Children both boys and girls, love cooking. It is creative. They go home with something to show Mum. They can succeed at it and feel pleased with themselves. It helps them like school.

Quite apart from what cooking can do for the individual, think about what a population of competent cooks could do for the nation. For the poor or unemployed, the ability to make something nutritious, instead of living on expensive ready-made meals or unhealthy biscuits would surely be reflected in a reduced NHS bill.

Then, if only we thought of cooking as a respectable job, we might reduce unemployment by employing our own people in our restaurants and hotels, rather than importing labour.

Most of all, good cooking leads to good eating, and good eating leads to social intercourse. I wouldn’t go so far as to say that “The family that eats together stays together”, but it must help.
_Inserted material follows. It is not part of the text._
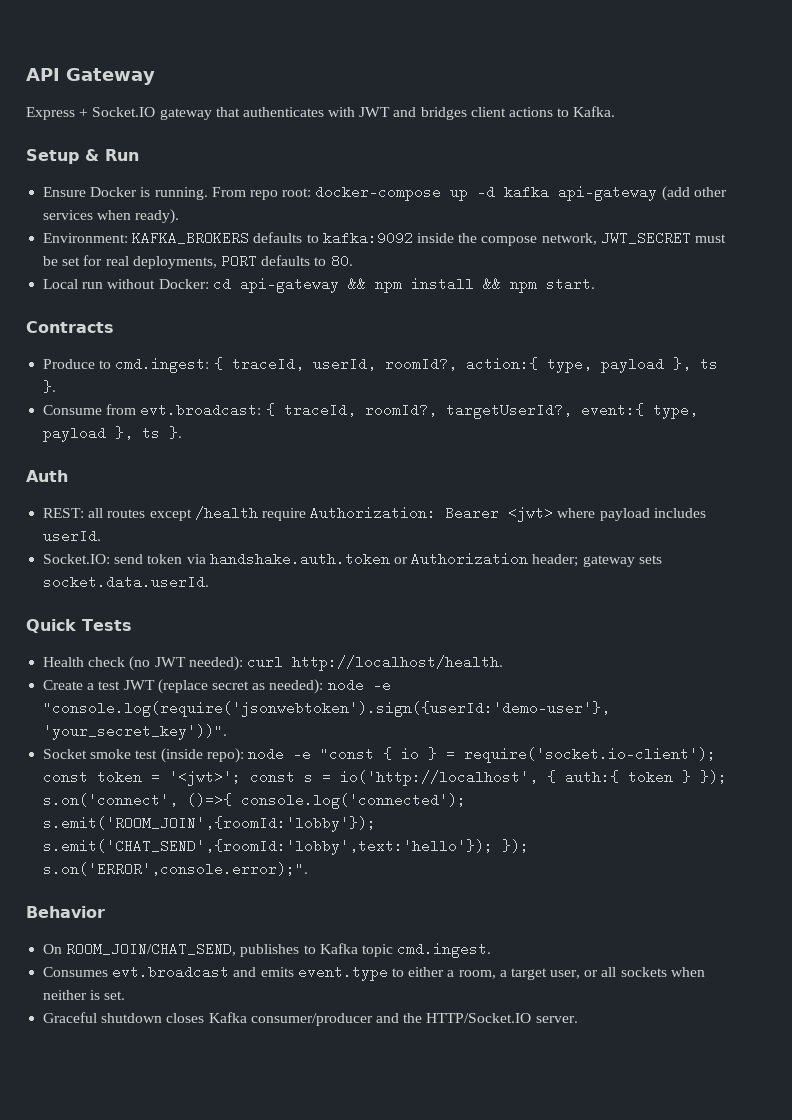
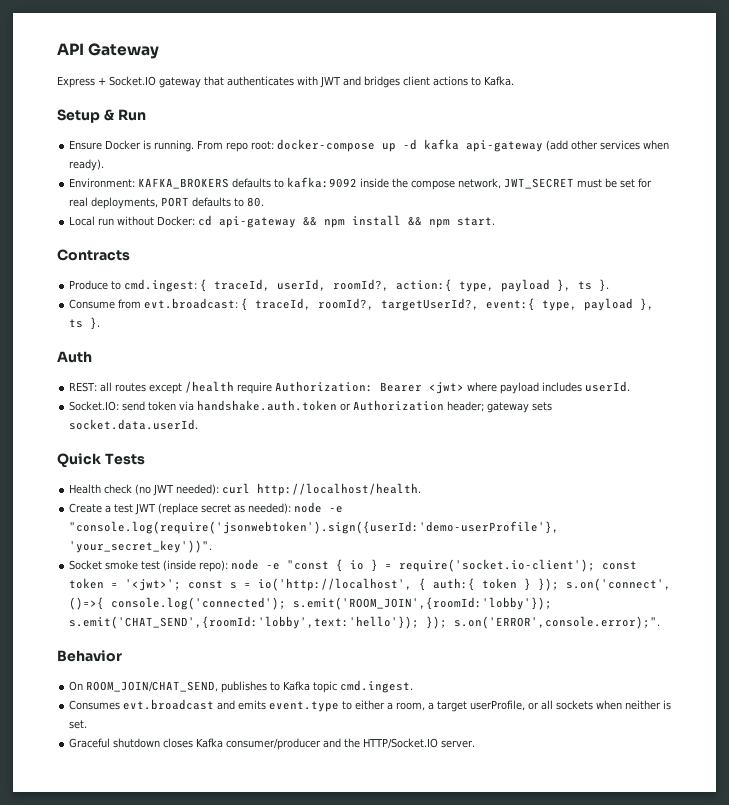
- Create a test JWT (replace secret as needed): node -e "console.log(require('jsonwebtoken').sign({userId:'demo-user'}, 'your_secret_key'))".
+ Create a test JWT (replace secret as needed): node -e "console.log(require('jsonwebtoken').sign({userId:'demo-userProfile'}, 'your_secret_key'))".
- Consumes evt.broadcast and emits event.type to either a room, a target user, or all sockets when neither is set.
+ Consumes evt.broadcast and emits event.type to either a room, a target userProfile, or all sockets when neither is set.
In my trade, some of the youngsters we interview for jobs have no social skills whatsoever. They have never sat down to a meal and talked. They have hardly ever had to communicate face to face. They watch TV, play computer games, listen to their Walkman, talk to their mates on the telephone, but none of that is any kind of preparation for persuading an employer to take them on, or for making a customer feel relaxed and welcome in a restaurant. It cannot be an accident that food-loving Italians are better at family life, better at the restaurant trade and generally seem to have a jollier time than we do.

People are beginning to bang the drum — the Royal Society of Arts is holding a convention this week called Cooking Counts; the recently formed Good Food Foundation is concentrating its efforts on cooking in schools; the National Curriculum Assessment Authority is thinking about it and Food Technology teachers are lobbying hard.

But even if we fail to get any more than the limited amount of cooking into secondary school education recommended under the technology syllabus, could we not teach cooking, real hands-on cooking, to all primary school children, for, say, an hour a week? Apart from anything else, if boys learn to cook as tots, they might be more willing to pick up the wooden spoon — and tea towel — when they grow up.